• **Exercise brief**
The lines to copy run from the one containing "Fast Times Long" to the end of the records below; repeat them exactly and include nothing else.

(Stored dataset items)

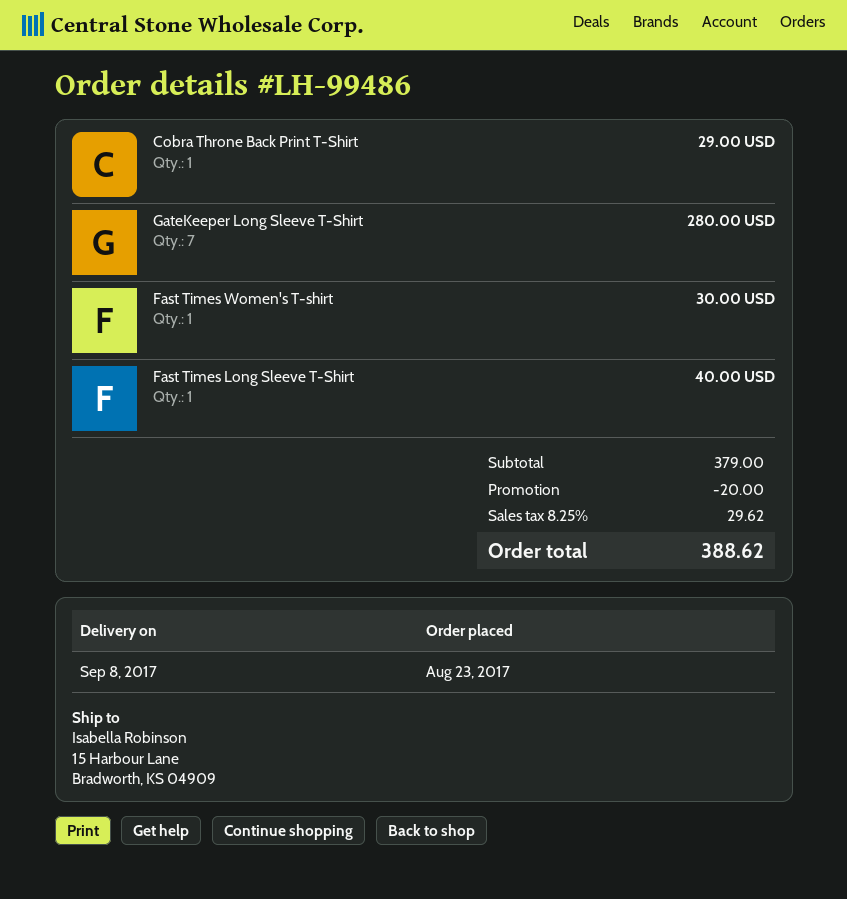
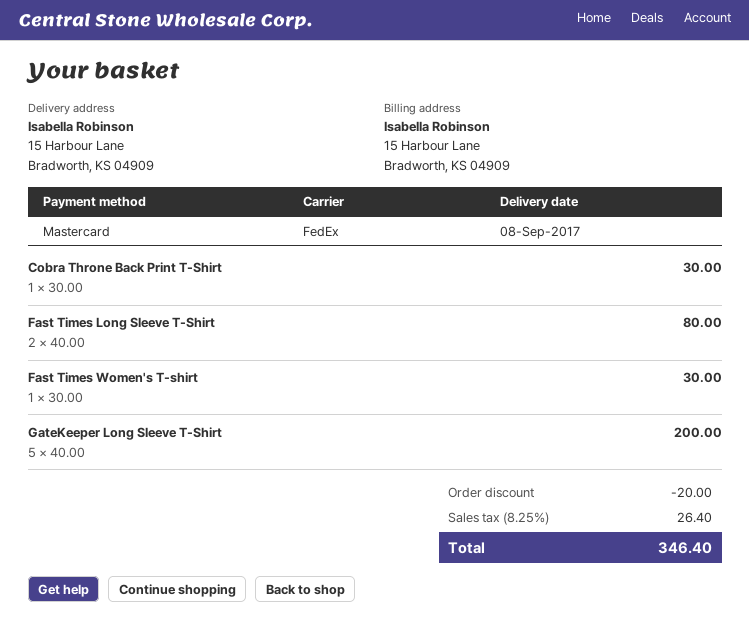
Cobra Throne Back Print T-Shirt: 1 for 29.00 -> 1 for 30.00
GateKeeper Long Sleeve T-Shirt: 7 for 280.00 -> 5 for 200.00
Fast Times Long Sleeve T-Shirt: 1 for 40.00 -> 2 for 80.00
tax: 8.25% = 29.62 -> 8.25% = 26.40
total: 388.62 -> 346.40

• **Task result**
Fast Times Long Sleeve T-Shirt: 1 for 40.00 -> 2 for 80.00
tax: 8.25% = 29.62 -> 8.25% = 26.40
total: 388.62 -> 346.40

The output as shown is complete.